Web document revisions
++++
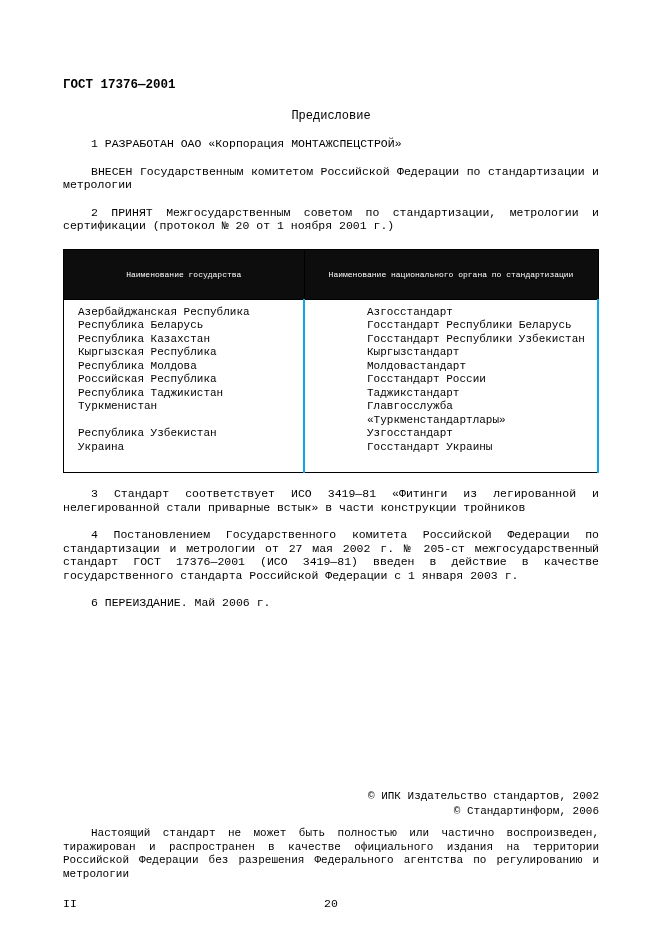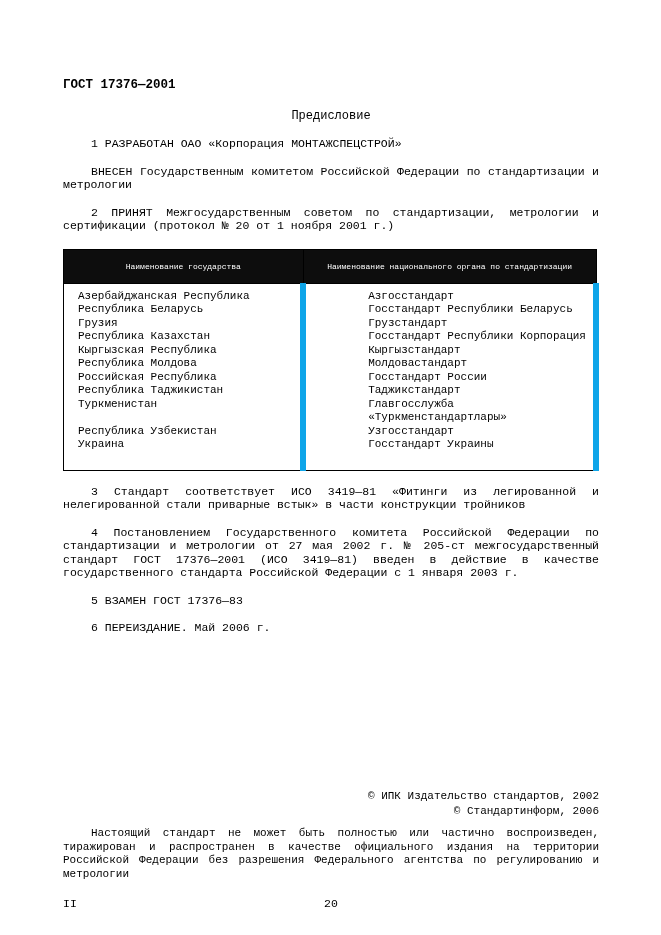"Наименование государства" table.countries th { padding: 12px 2px -> 20px 2px }
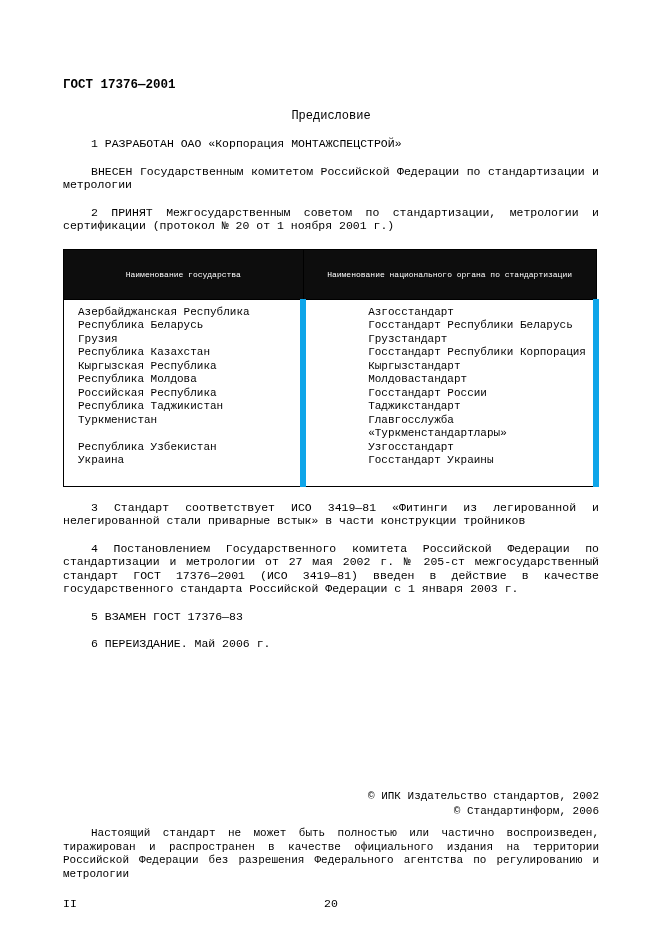"Азербайджанская Республика" table.countries td { border-right: 6px solid #0ea5e9 -> 2px solid #0ea5e9 }
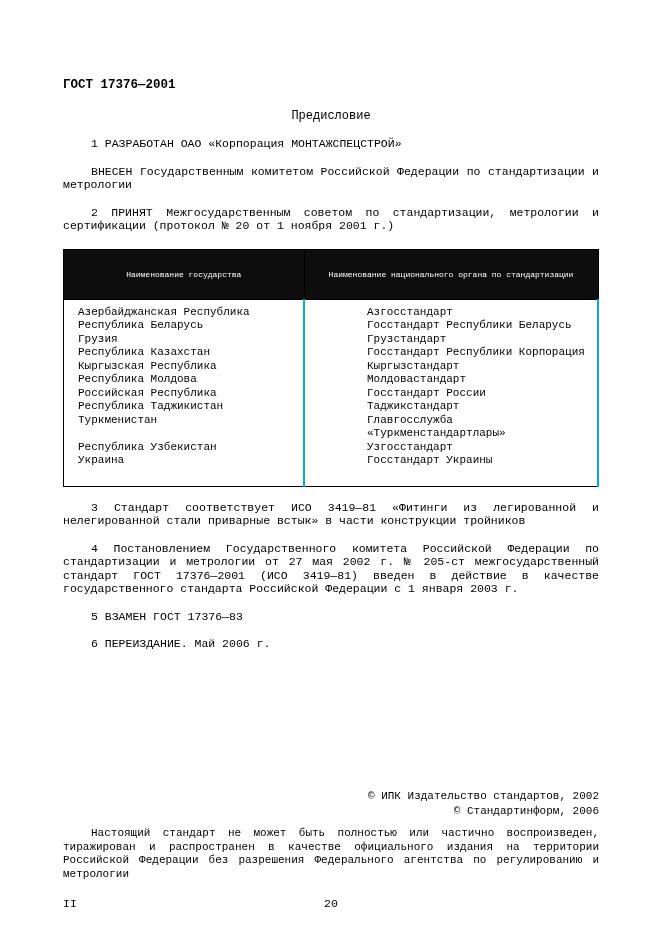"Грузия" tr { html: <tr> <td>Грузия</td> <td>Грузстандарт</td> </tr> -> none }
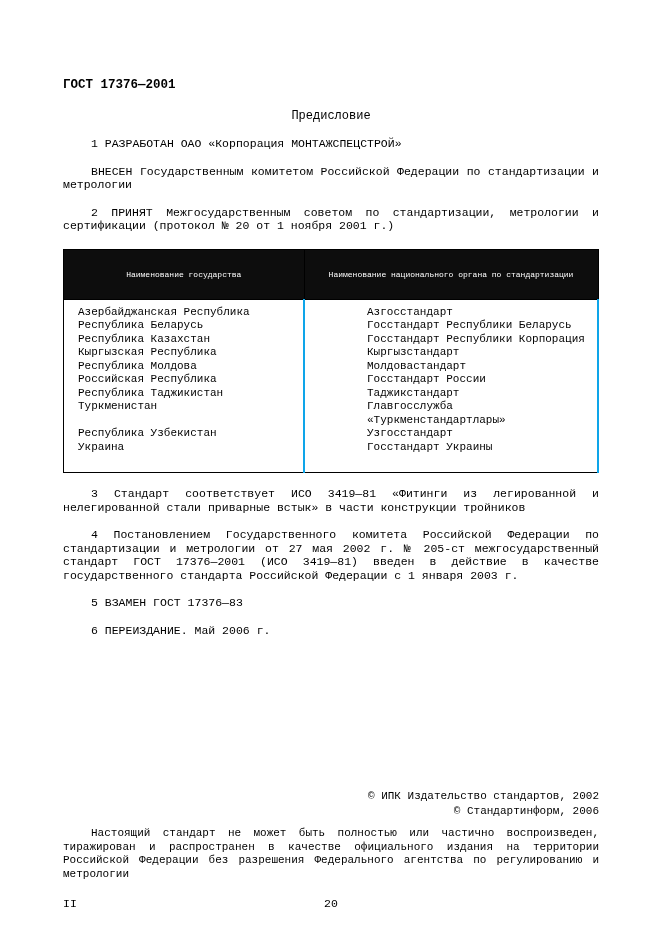"Госстандарт Республики Корпорация" td.col-org { text: Корпорация -> Узбекистан }
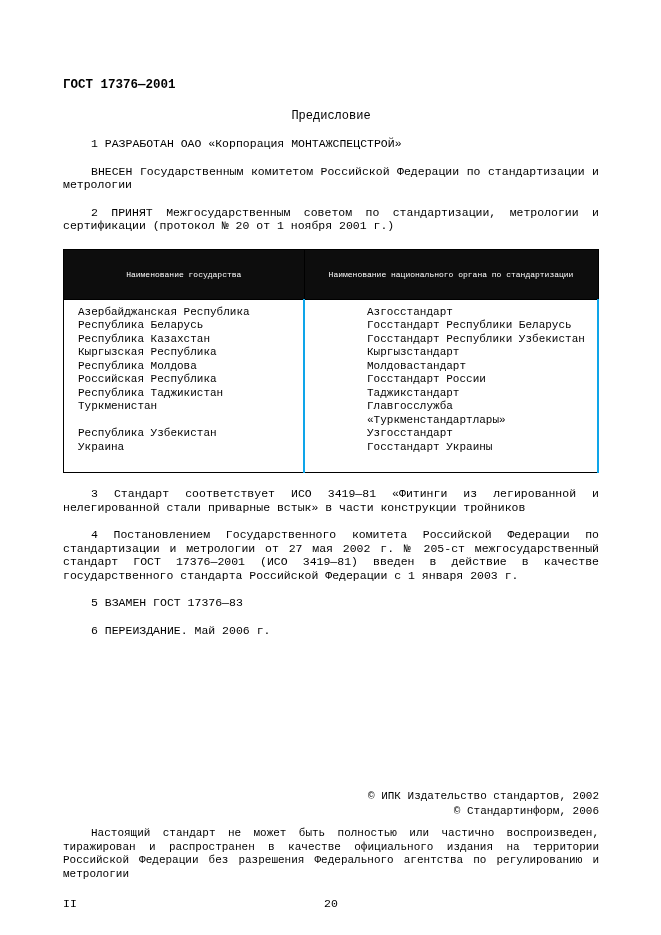"5 ВЗАМЕН ГОСТ 17376—83" p.para { html: <p>5 ВЗАМЕН ГОСТ 17376—83</p> -> none }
++++
### Exercise directions
Write out every entry again word for word, without any of the pictures.

### Answer to this exercise
"Наименование государства" table.countries th { padding: 12px 2px -> 20px 2px }
"Азербайджанская Республика" table.countries td { border-right: 6px solid #0ea5e9 -> 2px solid #0ea5e9 }
"Грузия" tr { html: <tr> <td>Грузия</td> <td>Грузстандарт</td> </tr> -> none }
"Госстандарт Республики Корпорация" td.col-org { text: Корпорация -> Узбекистан }
"5 ВЗАМЕН ГОСТ 17376—83" p.para { html: <p>5 ВЗАМЕН ГОСТ 17376—83</p> -> none }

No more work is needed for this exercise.